→ **Recorded information**
▼▼▼
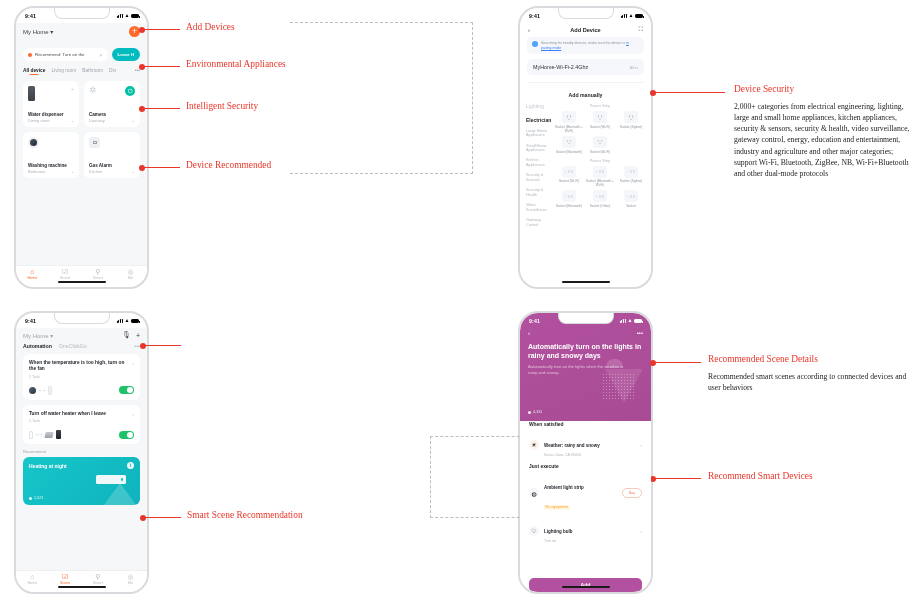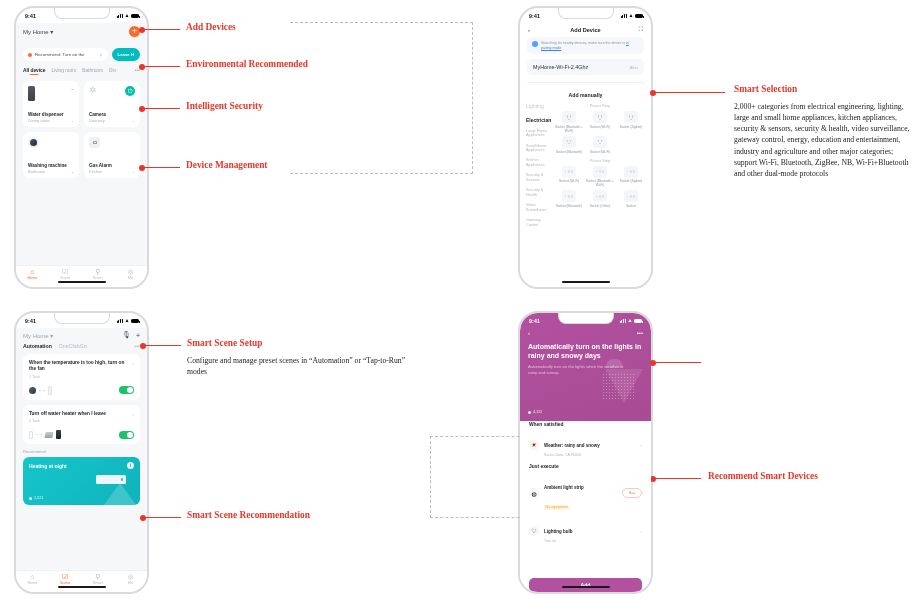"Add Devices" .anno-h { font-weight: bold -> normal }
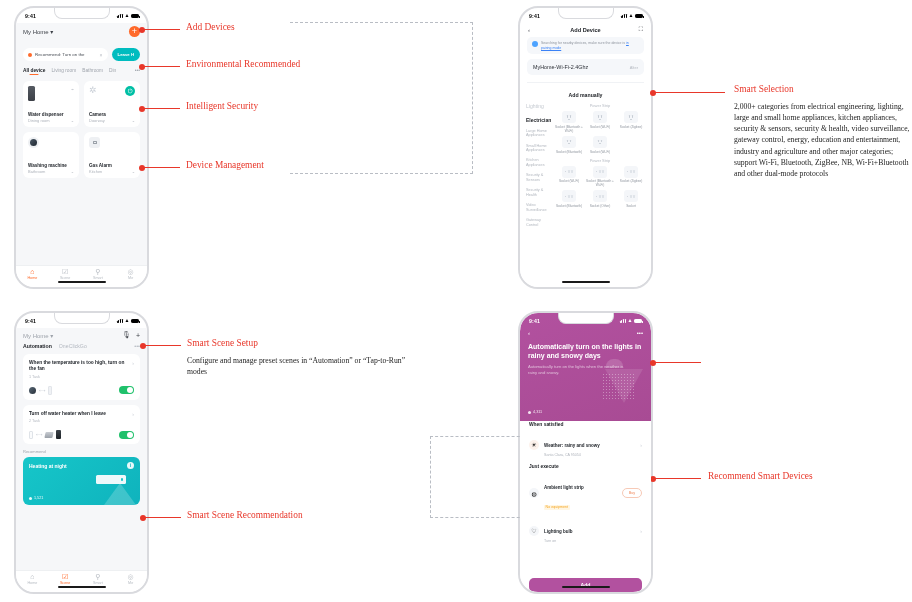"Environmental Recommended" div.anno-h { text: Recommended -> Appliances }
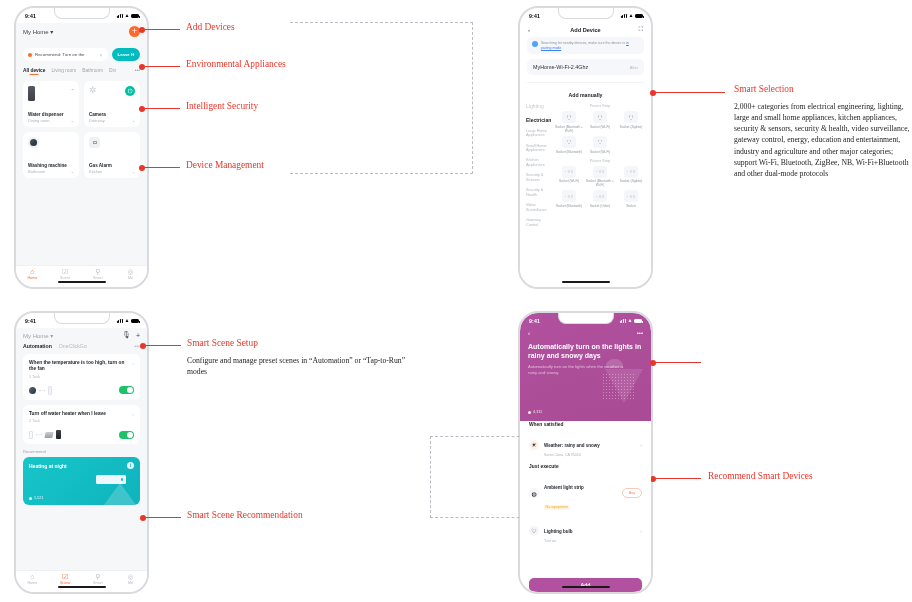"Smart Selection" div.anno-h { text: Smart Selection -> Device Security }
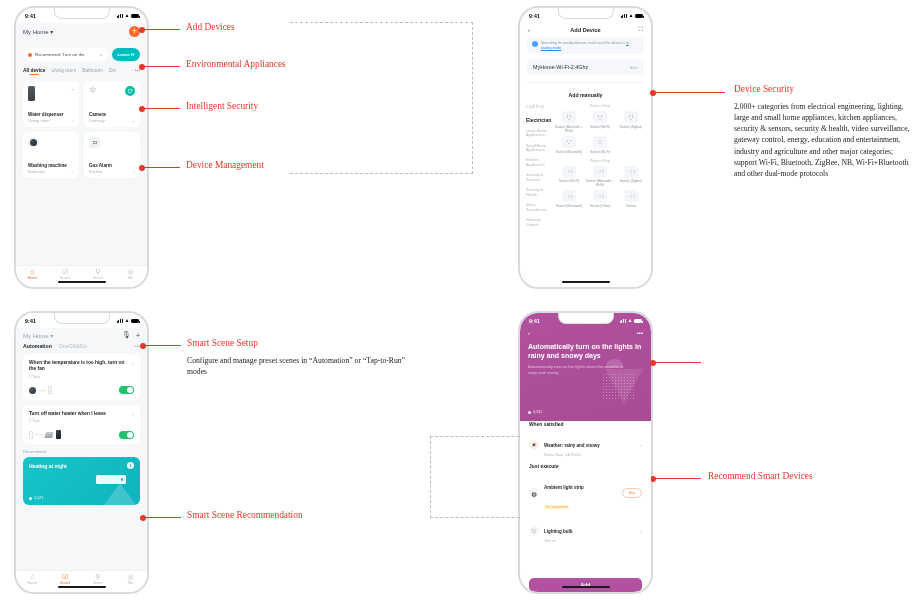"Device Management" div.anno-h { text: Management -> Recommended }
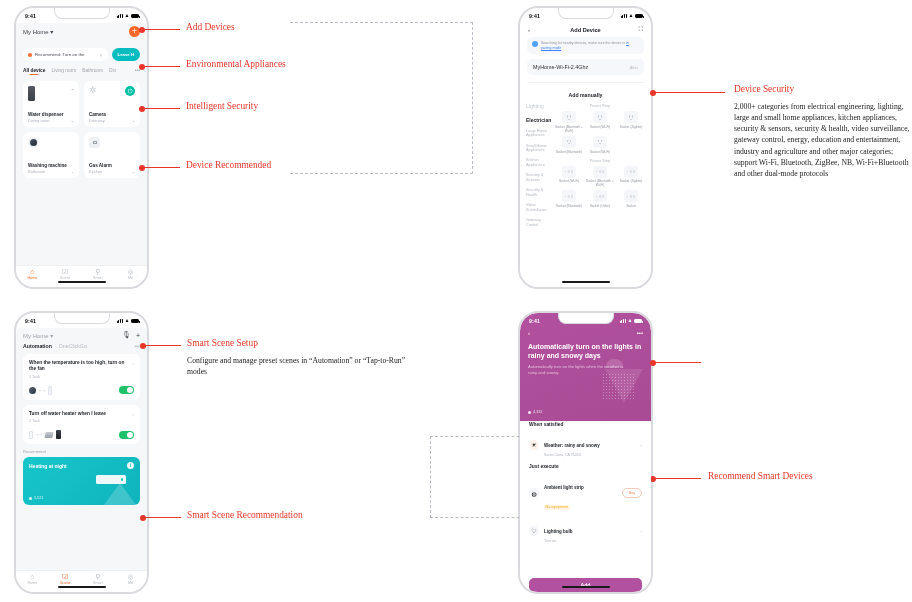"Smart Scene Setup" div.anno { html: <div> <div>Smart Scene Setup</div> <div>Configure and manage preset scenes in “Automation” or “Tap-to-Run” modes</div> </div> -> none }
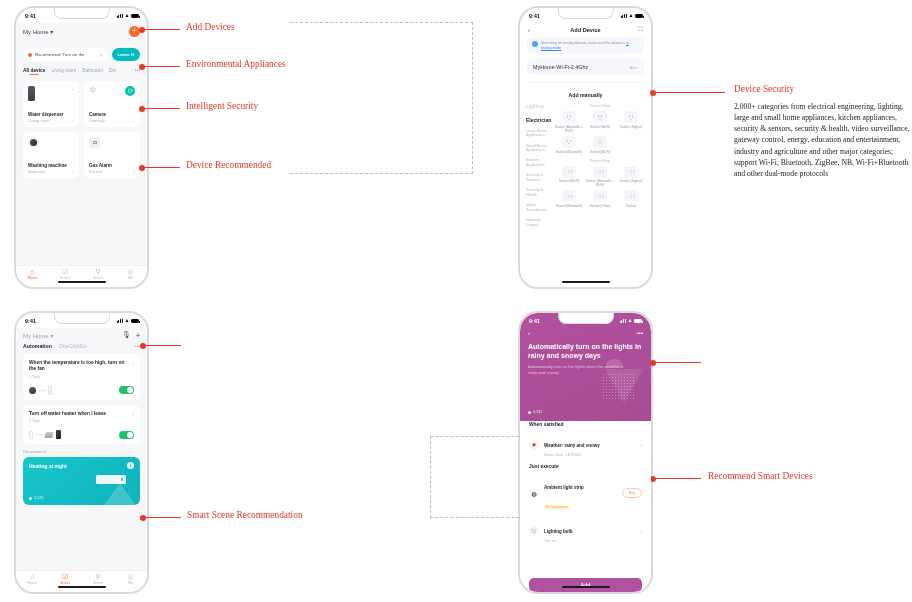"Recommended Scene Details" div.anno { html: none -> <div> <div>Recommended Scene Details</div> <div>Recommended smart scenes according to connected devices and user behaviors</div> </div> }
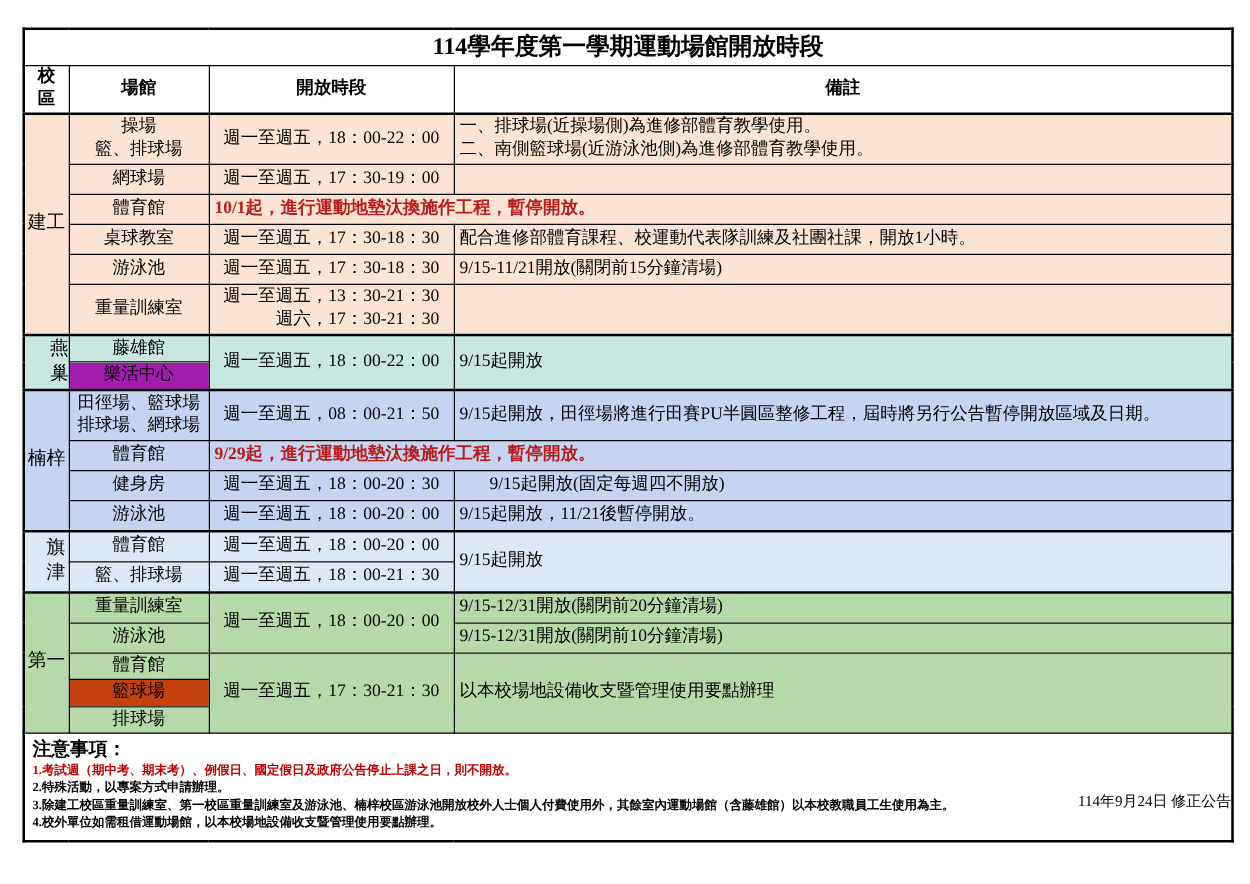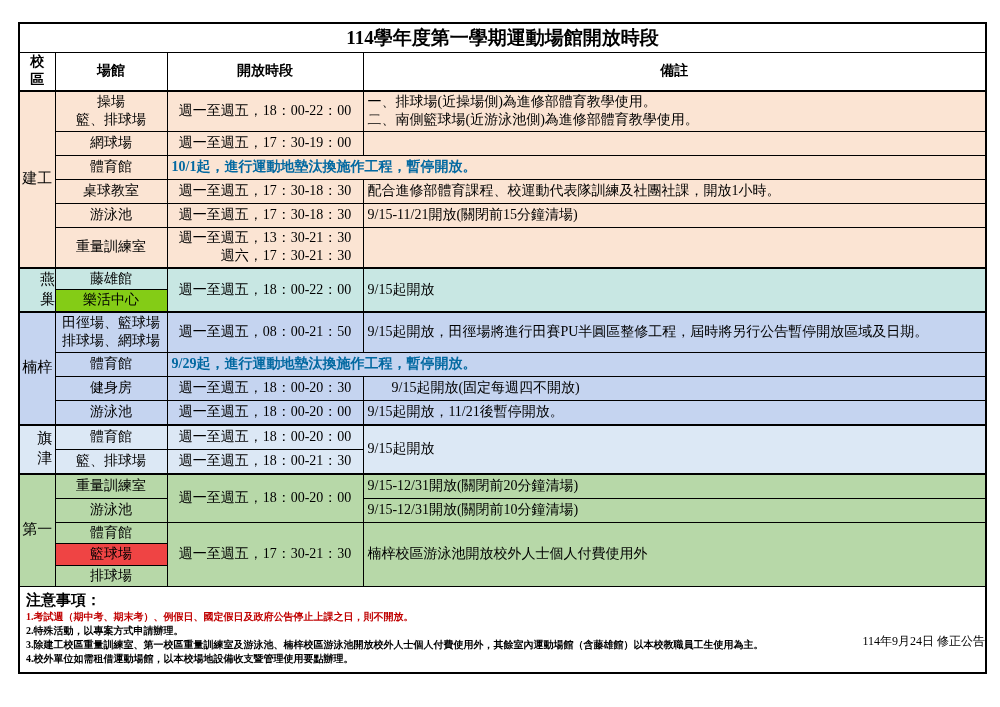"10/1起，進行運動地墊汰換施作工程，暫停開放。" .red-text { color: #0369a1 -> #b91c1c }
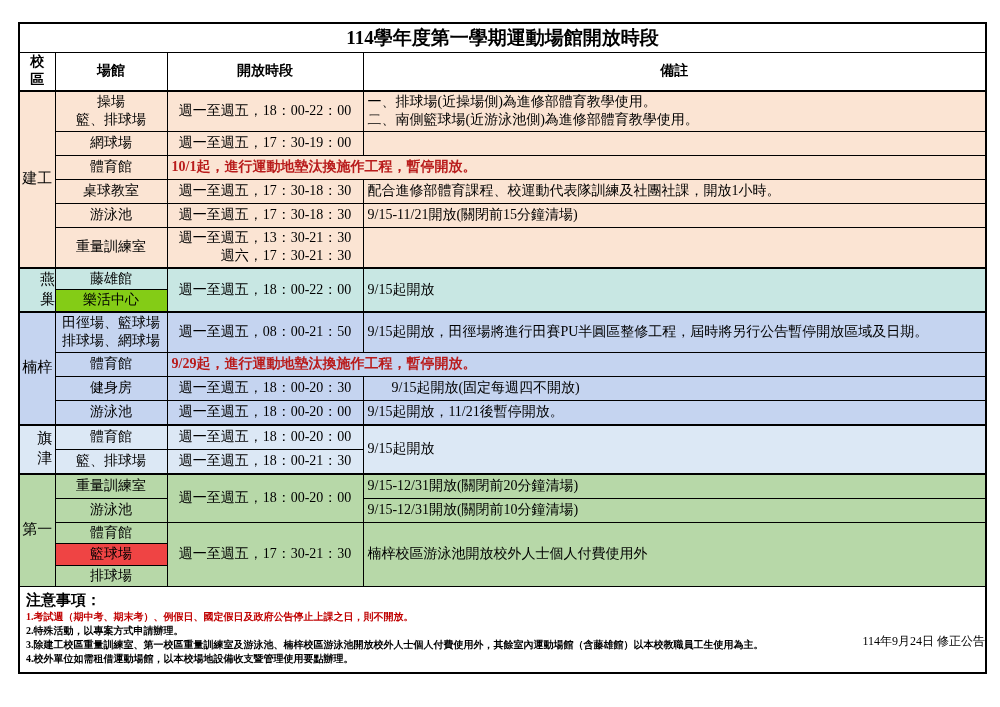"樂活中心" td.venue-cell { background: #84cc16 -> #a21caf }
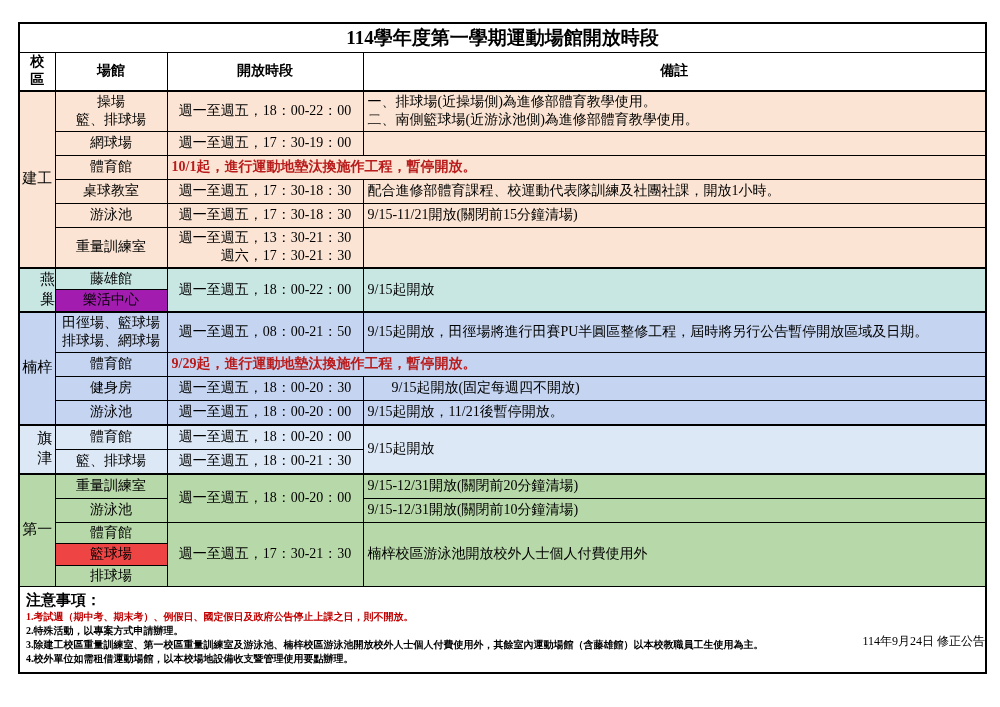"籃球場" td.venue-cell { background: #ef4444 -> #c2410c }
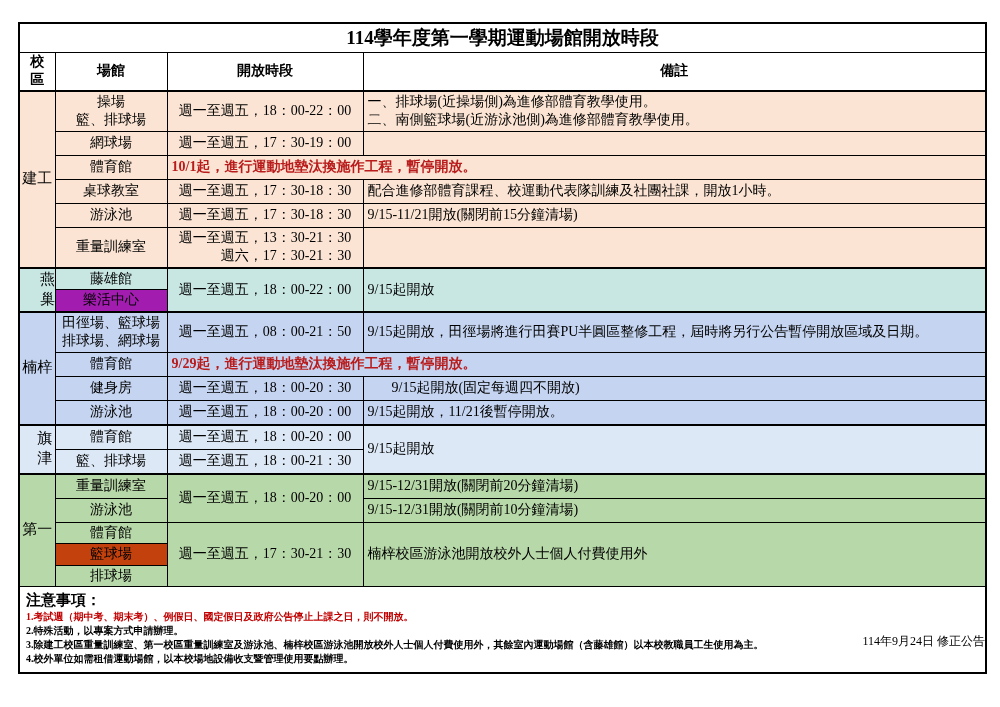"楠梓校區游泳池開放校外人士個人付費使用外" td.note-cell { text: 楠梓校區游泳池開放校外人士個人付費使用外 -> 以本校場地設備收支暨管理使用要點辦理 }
▲▲▲
Take the lines from the start of the entries through the line containing "text: Management ->" and set them down exactly, leaving out every picture.

→ **Answer for this exercise**
"Add Devices" .anno-h { font-weight: bold -> normal }
"Environmental Recommended" div.anno-h { text: Recommended -> Appliances }
"Smart Selection" div.anno-h { text: Smart Selection -> Device Security }
"Device Management" div.anno-h { text: Management -> Recommended }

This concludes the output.